» WHAT YOU ARE ASKED TO DO:
Report all lines of the records that contain "need".

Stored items
========================

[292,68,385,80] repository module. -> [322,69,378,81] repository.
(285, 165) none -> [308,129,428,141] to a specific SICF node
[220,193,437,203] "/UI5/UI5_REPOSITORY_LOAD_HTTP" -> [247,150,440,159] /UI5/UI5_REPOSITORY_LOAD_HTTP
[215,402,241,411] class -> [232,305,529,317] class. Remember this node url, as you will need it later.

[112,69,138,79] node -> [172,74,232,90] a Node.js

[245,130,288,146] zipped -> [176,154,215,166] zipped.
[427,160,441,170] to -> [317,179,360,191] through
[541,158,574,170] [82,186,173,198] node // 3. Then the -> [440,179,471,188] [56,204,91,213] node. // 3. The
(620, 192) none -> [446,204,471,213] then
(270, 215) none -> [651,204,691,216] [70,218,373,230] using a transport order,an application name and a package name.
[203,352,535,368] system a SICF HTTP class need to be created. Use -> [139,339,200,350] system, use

========================

» RESULT FOR THIS TASK:
[215,402,241,411] class -> [232,305,529,317] class. Remember this node url, as you will need it later.
[203,352,535,368] system a SICF HTTP class need to be created. Use -> [139,339,200,350] system, use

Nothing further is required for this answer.